■ What to work on ■
Omitting all images, give the entries that follow again exactly as they read.
____
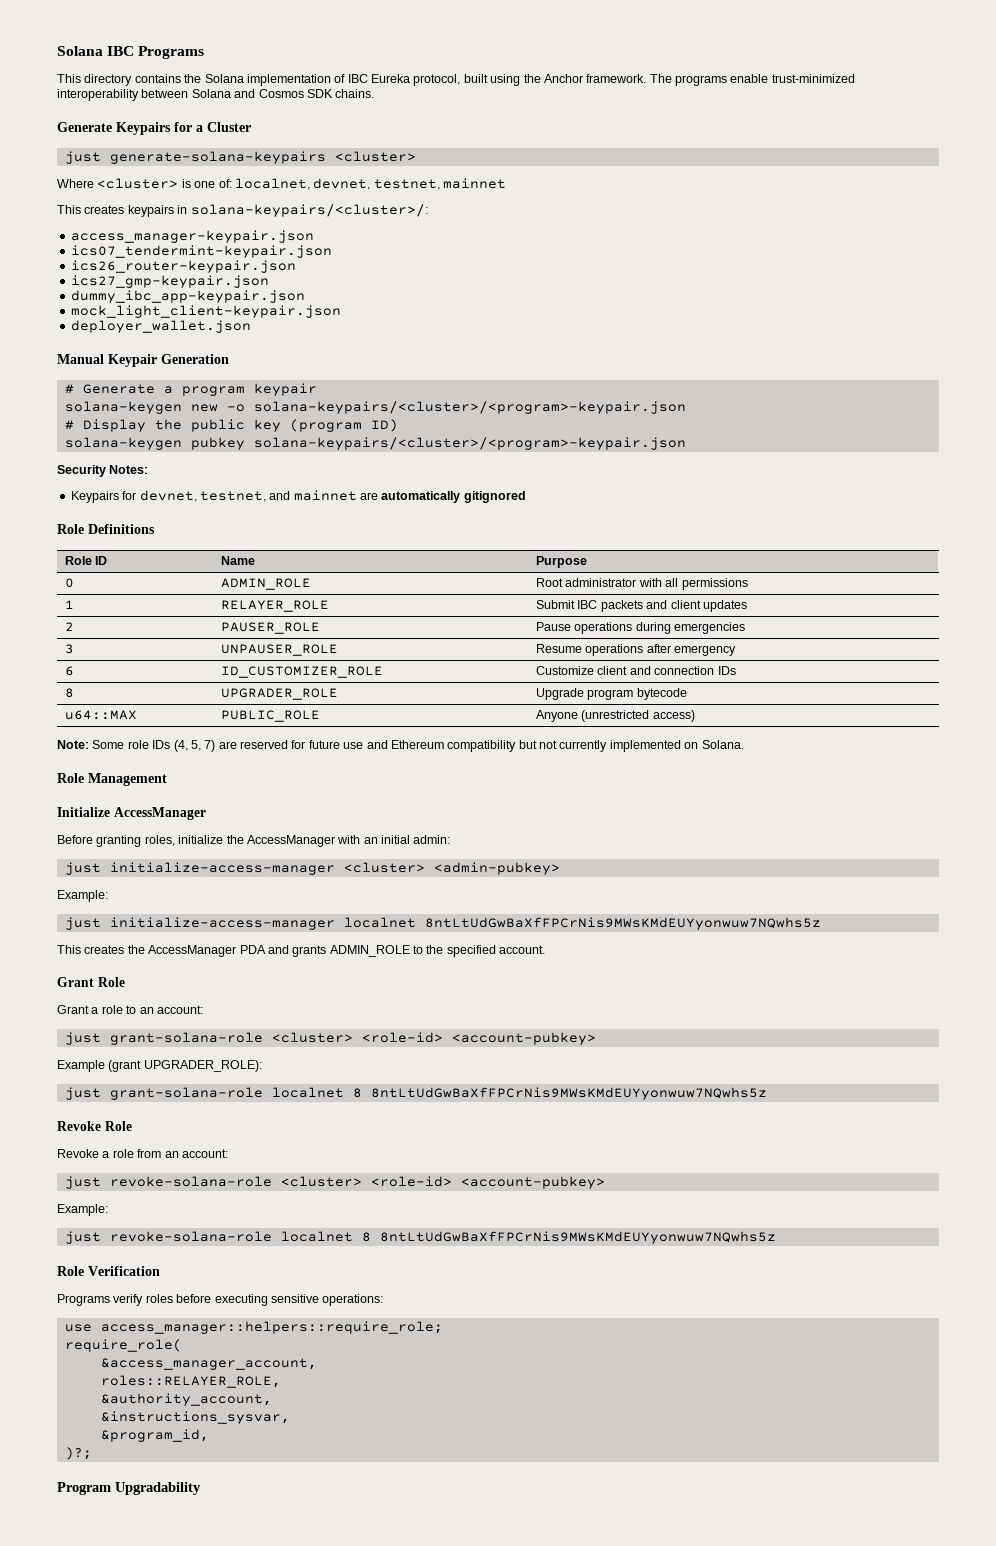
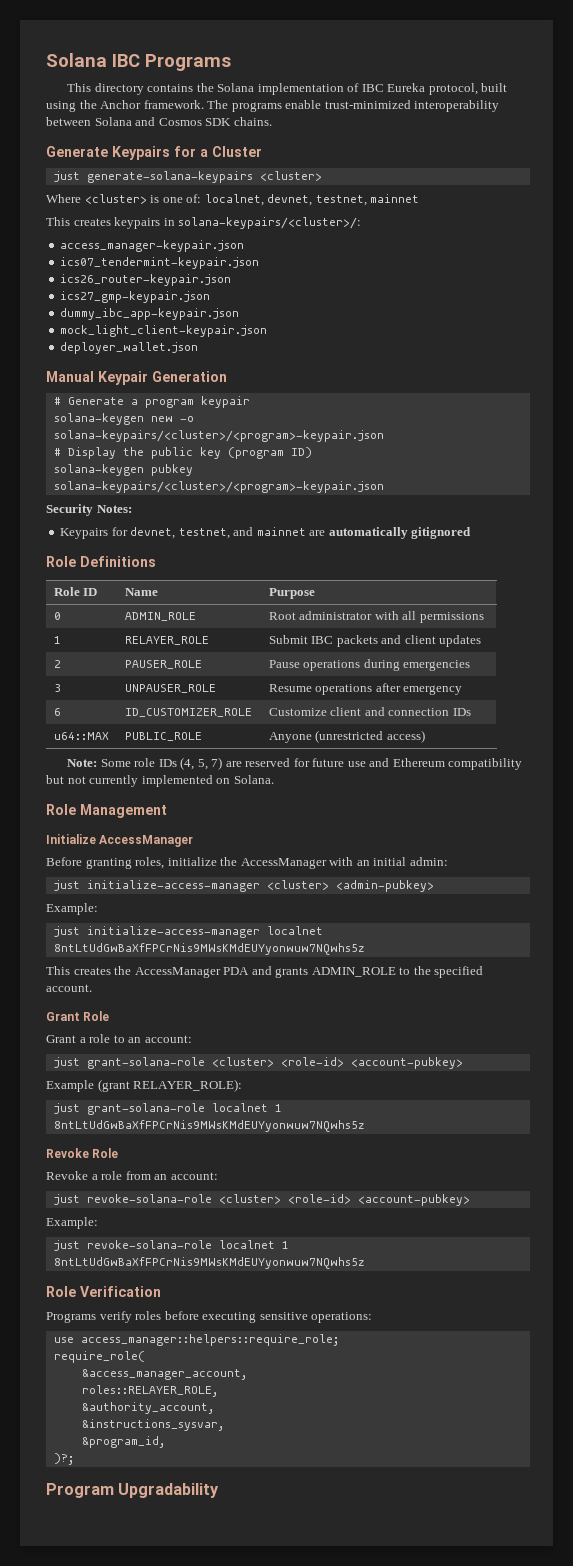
- 8 | UPGRADER_ROLE | Upgrade program bytecode
- Example (grant UPGRADER_ROLE):
+ Example (grant RELAYER_ROLE):
- just grant-solana-role localnet 8 8ntLtUdGwBaXfFPCrNis9MWsKMdEUYyonwuw7NQwhs5z
+ just grant-solana-role localnet 1 8ntLtUdGwBaXfFPCrNis9MWsKMdEUYyonwuw7NQwhs5z
- just revoke-solana-role localnet 8 8ntLtUdGwBaXfFPCrNis9MWsKMdEUYyonwuw7NQwhs5z
+ just revoke-solana-role localnet 1 8ntLtUdGwBaXfFPCrNis9MWsKMdEUYyonwuw7NQwhs5z

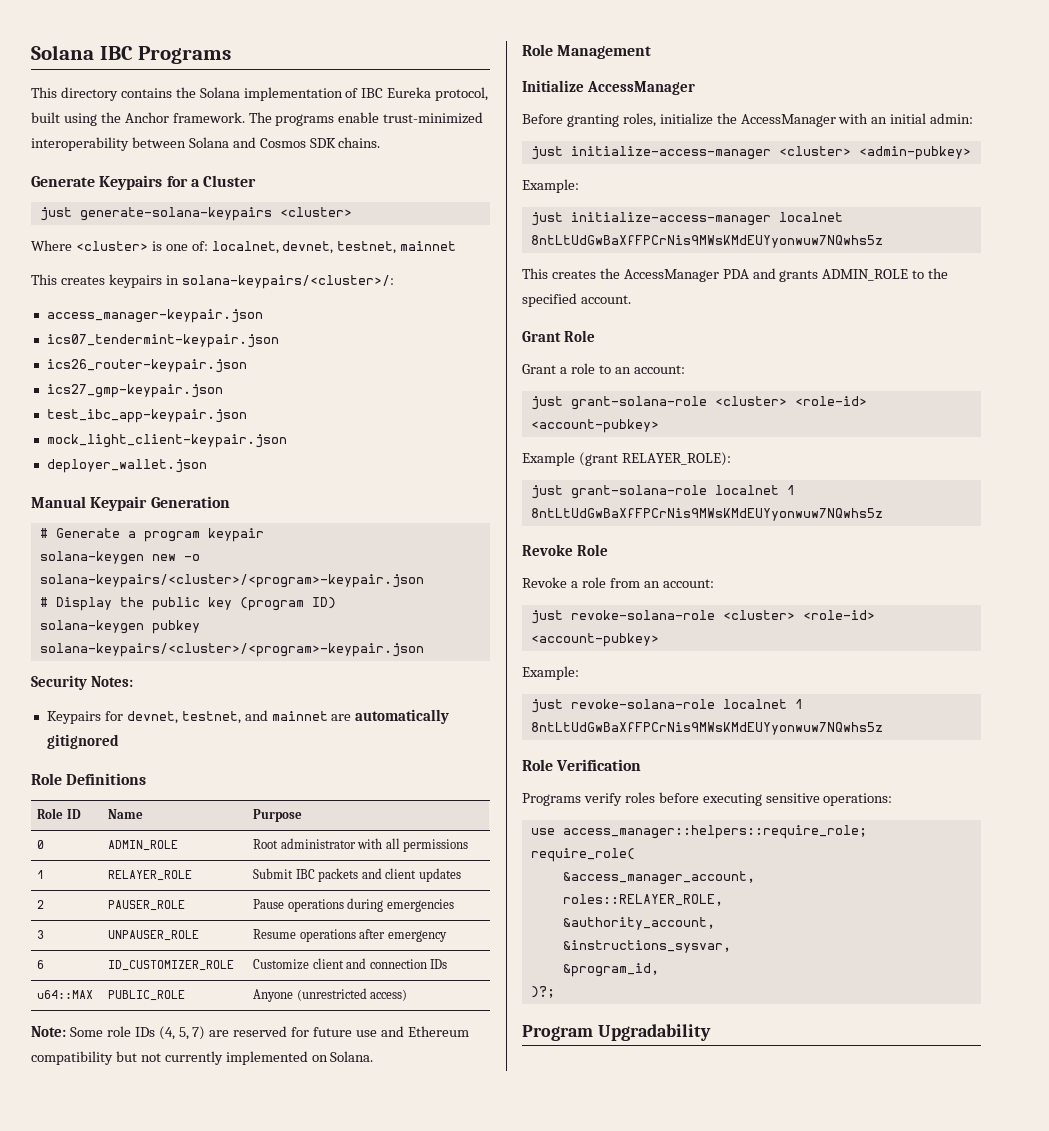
- dummy_ibc_app-keypair.json
+ test_ibc_app-keypair.json

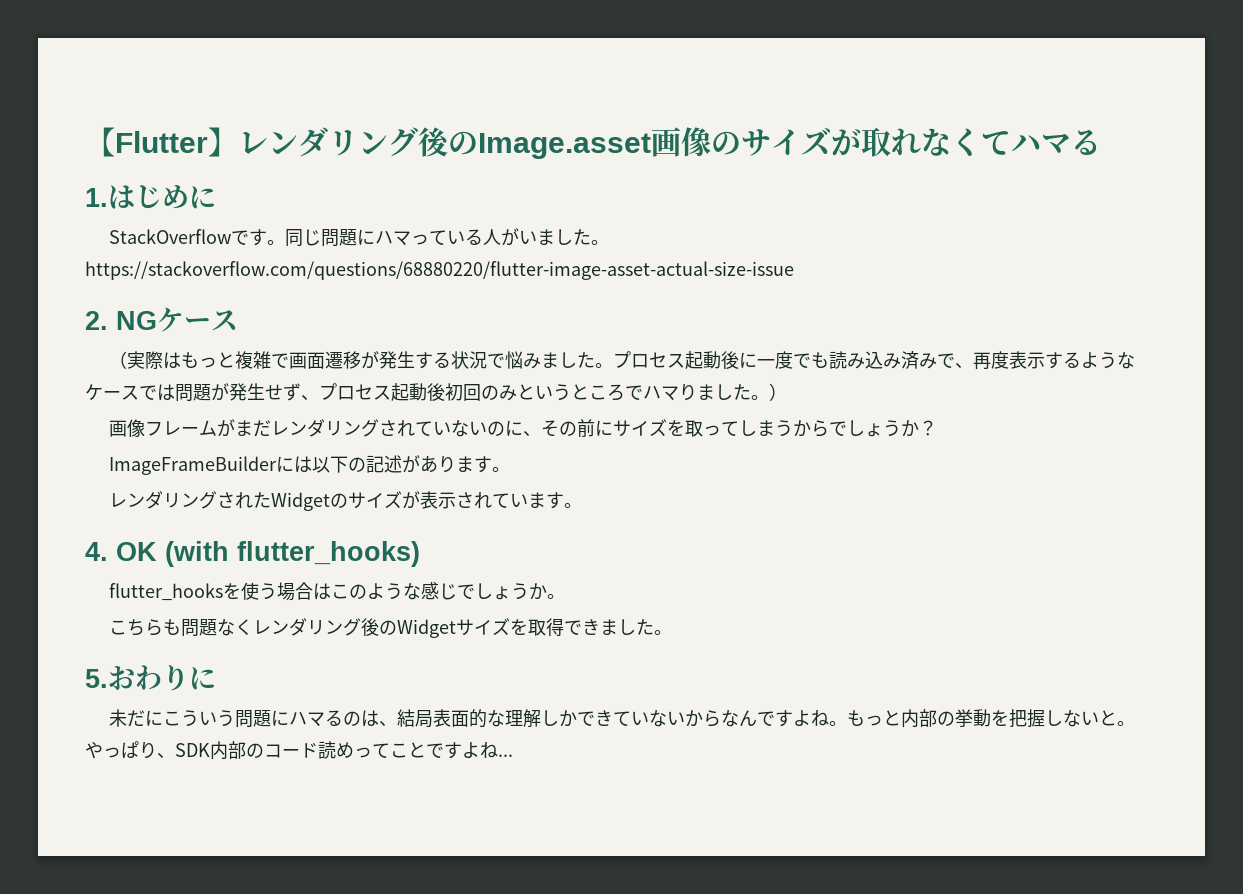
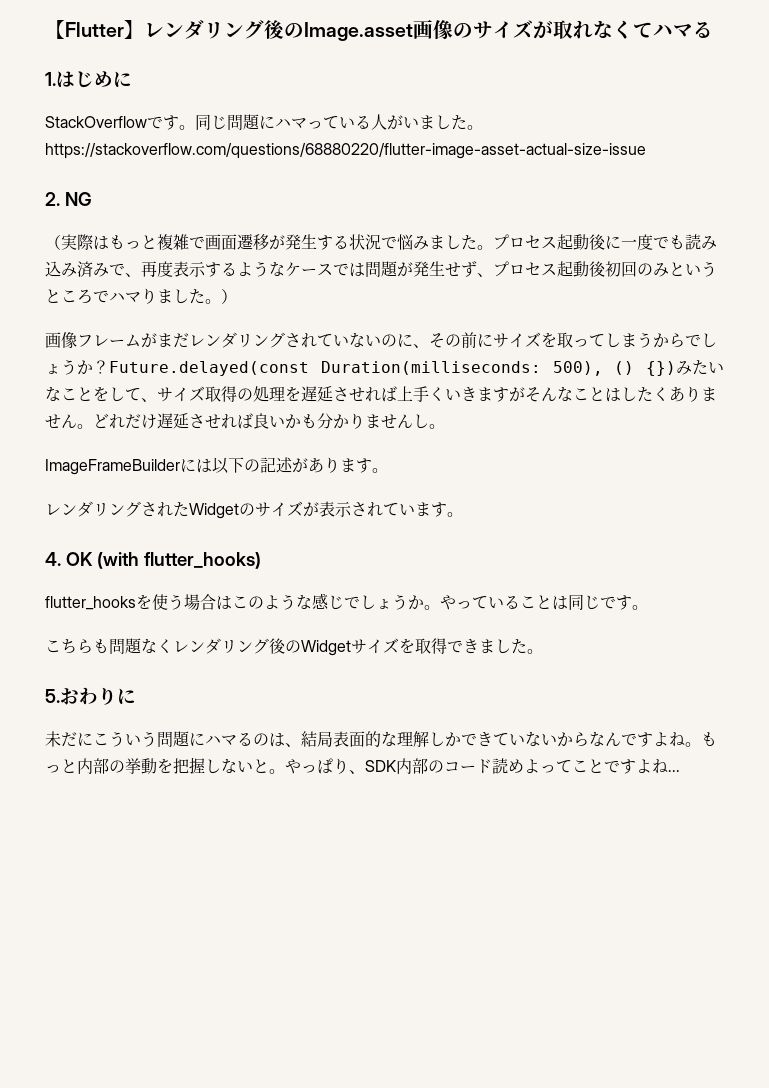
- 2. NGケース
+ 2. NG
+ Future.delayed(const Duration(milliseconds: 500), () {})みたいなことをして、サイズ取得の処理を遅延させれば上手くいきますがそんなことはしたくありません。どれだけ遅延させれば良いかも分かりませんし。
+ やっていることは同じです。
- やっぱり、SDK内部のコード読めってことですよね...
+ やっぱり、SDK内部のコード読めよってことですよね...

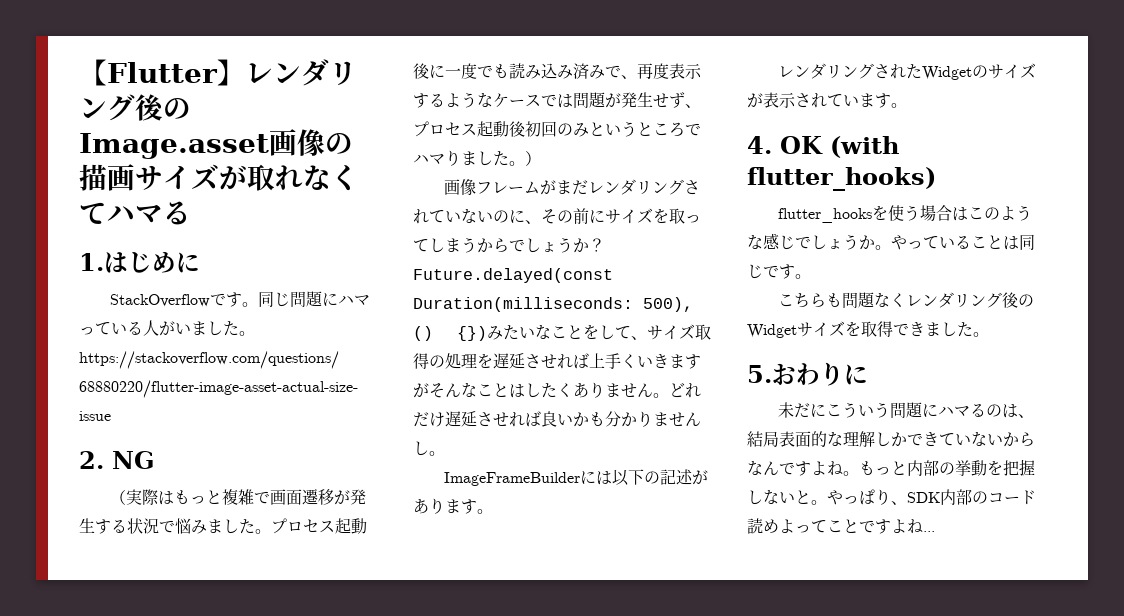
- 【Flutter】レンダリング後のImage.asset画像のサイズが取れなくてハマる
+ 【Flutter】レンダリング後のImage.asset画像の描画サイズが取れなくてハマる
____
■ Solution to the problem ■
- 8 | UPGRADER_ROLE | Upgrade program bytecode
- Example (grant UPGRADER_ROLE):
+ Example (grant RELAYER_ROLE):
- just grant-solana-role localnet 8 8ntLtUdGwBaXfFPCrNis9MWsKMdEUYyonwuw7NQwhs5z
+ just grant-solana-role localnet 1 8ntLtUdGwBaXfFPCrNis9MWsKMdEUYyonwuw7NQwhs5z
- just revoke-solana-role localnet 8 8ntLtUdGwBaXfFPCrNis9MWsKMdEUYyonwuw7NQwhs5z
+ just revoke-solana-role localnet 1 8ntLtUdGwBaXfFPCrNis9MWsKMdEUYyonwuw7NQwhs5z

- dummy_ibc_app-keypair.json
+ test_ibc_app-keypair.json

- 2. NGケース
+ 2. NG
+ Future.delayed(const Duration(milliseconds: 500), () {})みたいなことをして、サイズ取得の処理を遅延させれば上手くいきますがそんなことはしたくありません。どれだけ遅延させれば良いかも分かりませんし。
+ やっていることは同じです。
- やっぱり、SDK内部のコード読めってことですよね...
+ やっぱり、SDK内部のコード読めよってことですよね...

- 【Flutter】レンダリング後のImage.asset画像のサイズが取れなくてハマる
+ 【Flutter】レンダリング後のImage.asset画像の描画サイズが取れなくてハマる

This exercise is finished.